▶ [EXERCISE DESCRIPTION]:
Copy out the lines of the records below, and only those lines, from the one with "(167, 313) none" through the one with "[636,339,1018,356] [646,372,1098,389] [646,400,856,416]", exactly as they appear.

(Dataset records)
-----

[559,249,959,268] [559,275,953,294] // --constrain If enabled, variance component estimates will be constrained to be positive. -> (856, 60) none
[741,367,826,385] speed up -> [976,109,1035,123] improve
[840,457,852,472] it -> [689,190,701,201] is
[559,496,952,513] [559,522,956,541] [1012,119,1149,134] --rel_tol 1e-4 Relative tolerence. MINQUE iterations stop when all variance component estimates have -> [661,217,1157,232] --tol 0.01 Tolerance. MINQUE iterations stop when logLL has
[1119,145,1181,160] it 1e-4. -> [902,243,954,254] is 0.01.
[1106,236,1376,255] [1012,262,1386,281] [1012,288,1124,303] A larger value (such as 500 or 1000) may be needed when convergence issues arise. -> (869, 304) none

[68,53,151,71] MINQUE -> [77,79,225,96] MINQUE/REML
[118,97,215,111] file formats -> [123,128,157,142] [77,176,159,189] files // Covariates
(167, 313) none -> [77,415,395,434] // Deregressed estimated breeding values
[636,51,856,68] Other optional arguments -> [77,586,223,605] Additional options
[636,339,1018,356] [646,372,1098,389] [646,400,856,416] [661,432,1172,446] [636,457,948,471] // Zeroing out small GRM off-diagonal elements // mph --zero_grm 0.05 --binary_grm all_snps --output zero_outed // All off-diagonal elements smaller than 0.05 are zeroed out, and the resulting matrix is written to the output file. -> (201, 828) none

-----

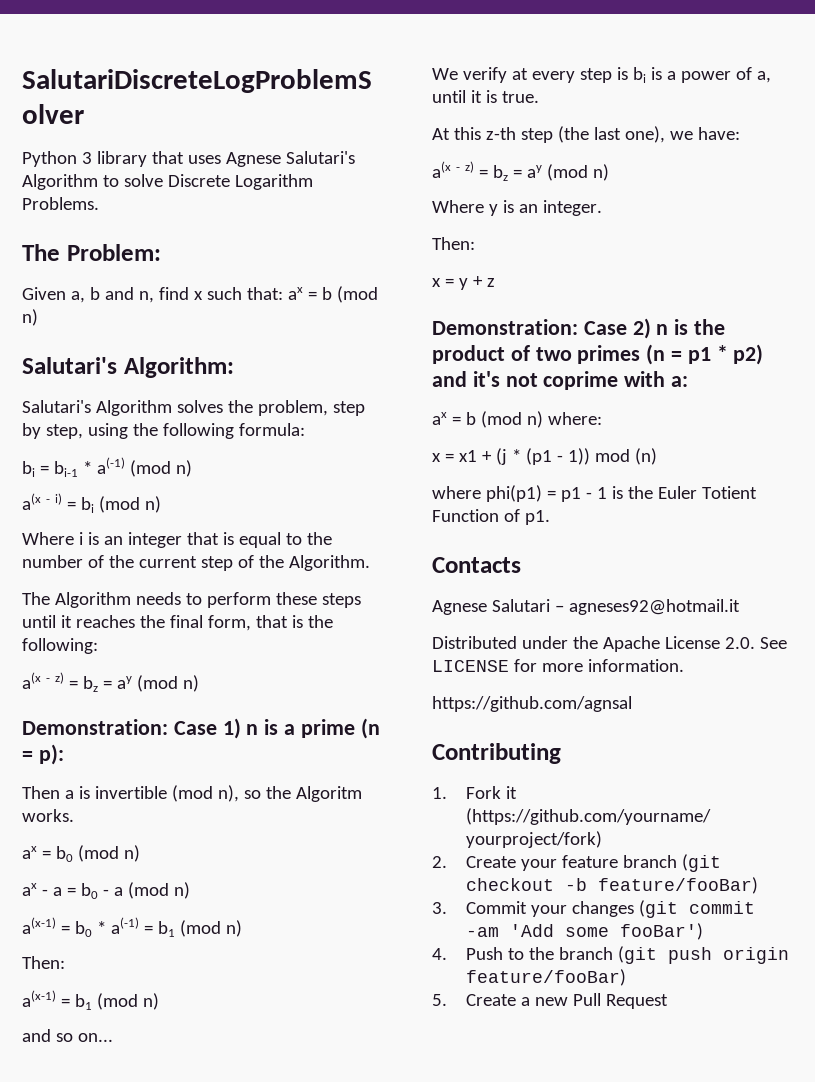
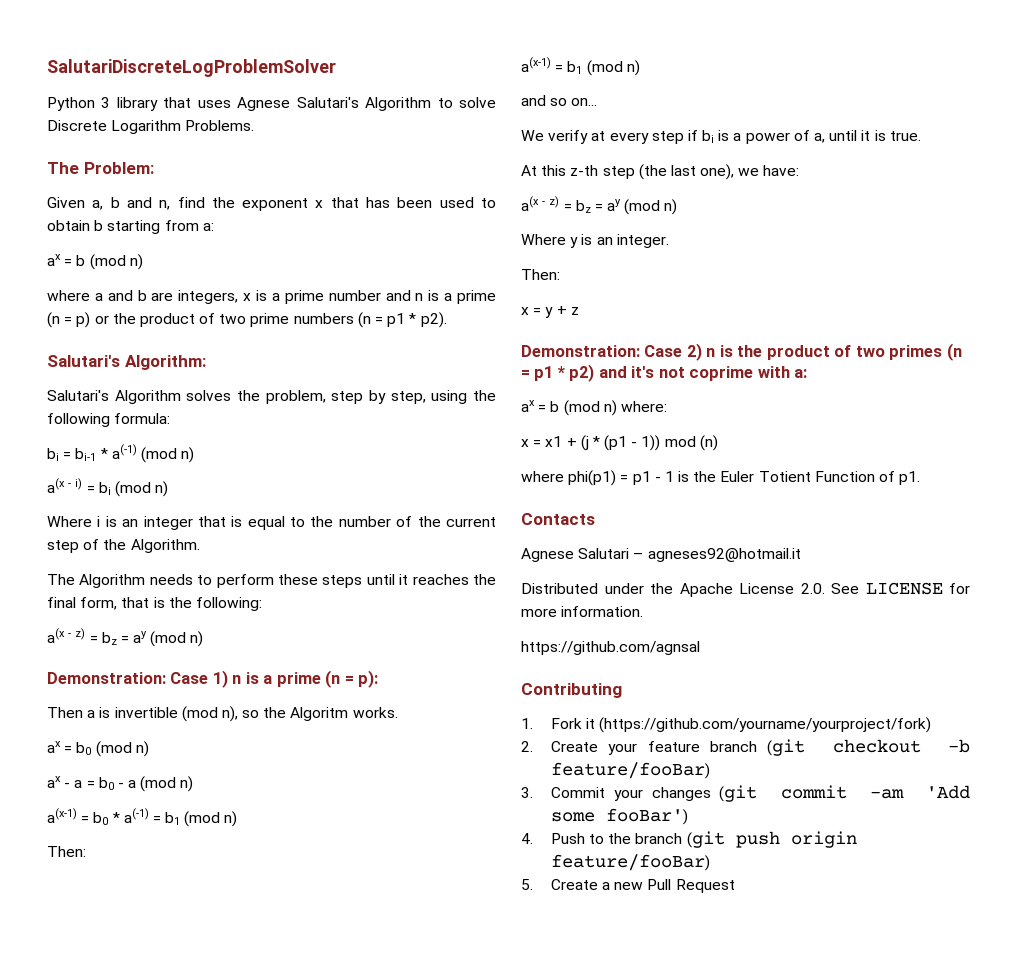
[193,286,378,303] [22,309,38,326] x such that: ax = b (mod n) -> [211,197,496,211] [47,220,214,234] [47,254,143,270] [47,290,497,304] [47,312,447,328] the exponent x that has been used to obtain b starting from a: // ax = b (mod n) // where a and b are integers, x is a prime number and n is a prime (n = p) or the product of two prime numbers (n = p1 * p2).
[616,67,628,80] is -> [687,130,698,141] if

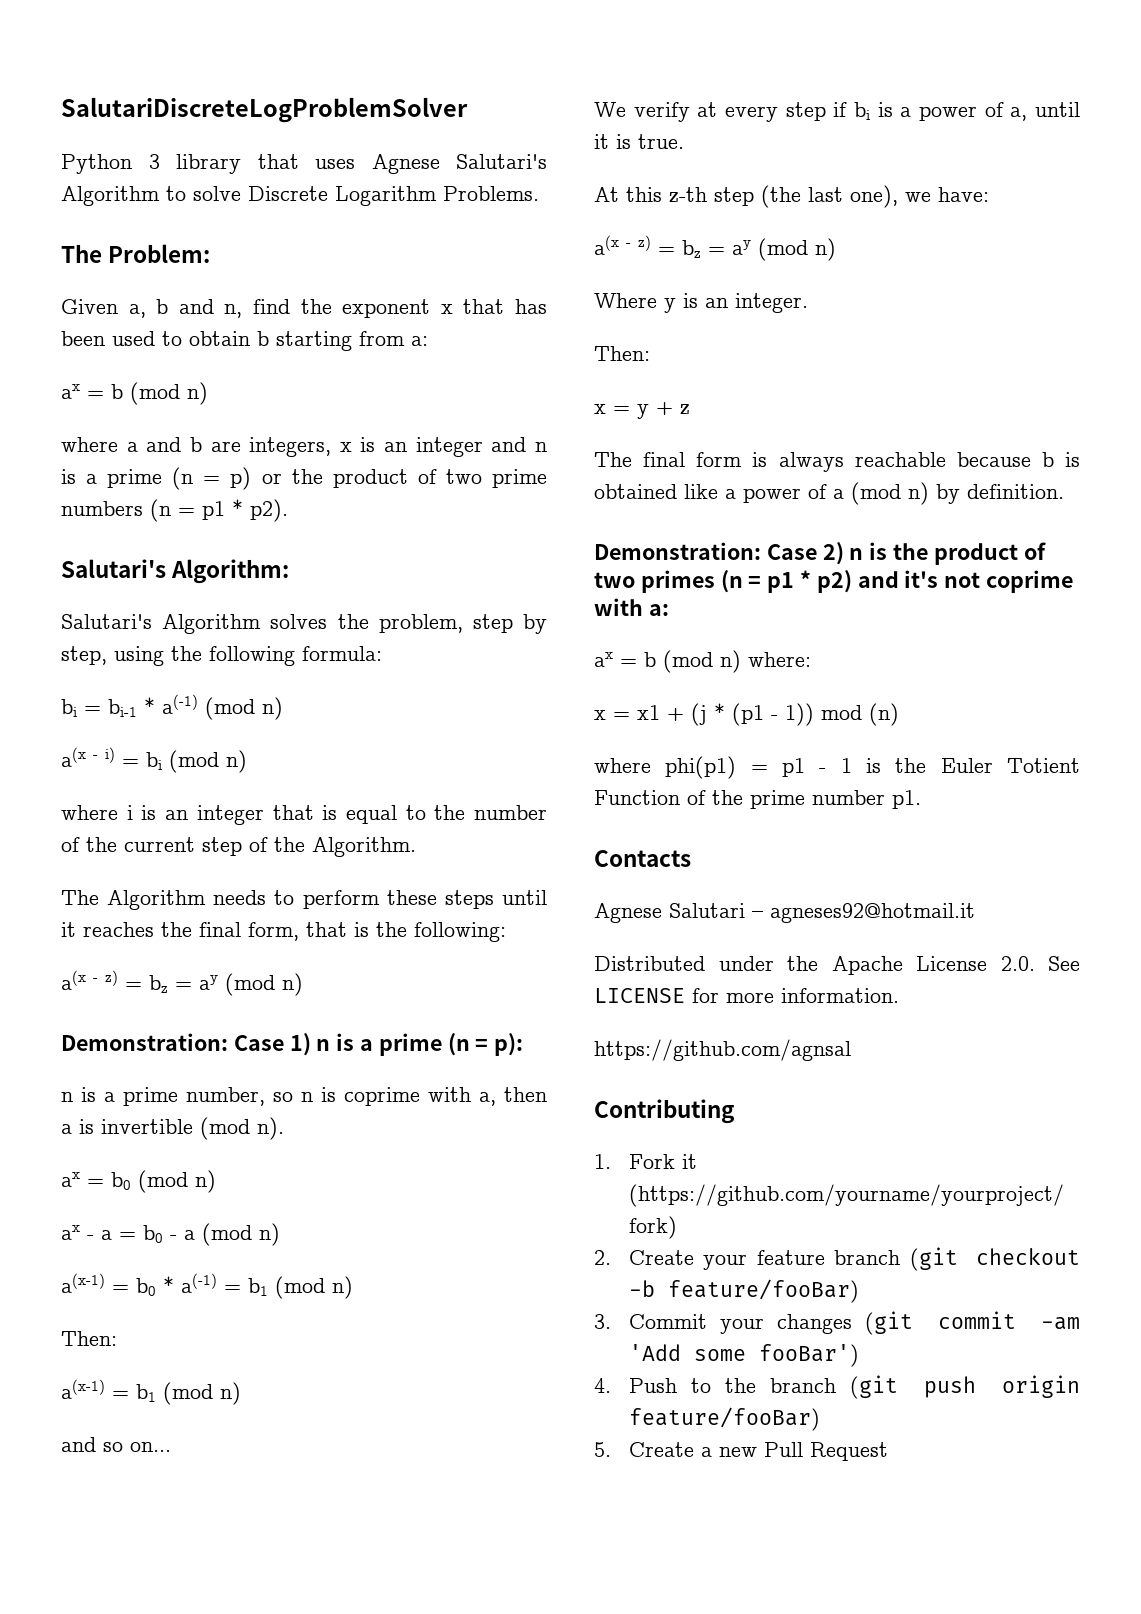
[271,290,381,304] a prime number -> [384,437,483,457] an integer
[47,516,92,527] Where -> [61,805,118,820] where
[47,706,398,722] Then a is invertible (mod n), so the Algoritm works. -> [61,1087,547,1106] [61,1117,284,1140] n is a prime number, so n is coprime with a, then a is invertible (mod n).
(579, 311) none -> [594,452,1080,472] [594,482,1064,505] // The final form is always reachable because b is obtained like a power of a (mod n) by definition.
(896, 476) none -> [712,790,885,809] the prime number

-----

▶ [WRITTEN RESPONSE]:
(167, 313) none -> [77,415,395,434] // Deregressed estimated breeding values
[636,51,856,68] Other optional arguments -> [77,586,223,605] Additional options
[636,339,1018,356] [646,372,1098,389] [646,400,856,416] [661,432,1172,446] [636,457,948,471] // Zeroing out small GRM off-diagonal elements // mph --zero_grm 0.05 --binary_grm all_snps --output zero_outed // All off-diagonal elements smaller than 0.05 are zeroed out, and the resulting matrix is written to the output file. -> (201, 828) none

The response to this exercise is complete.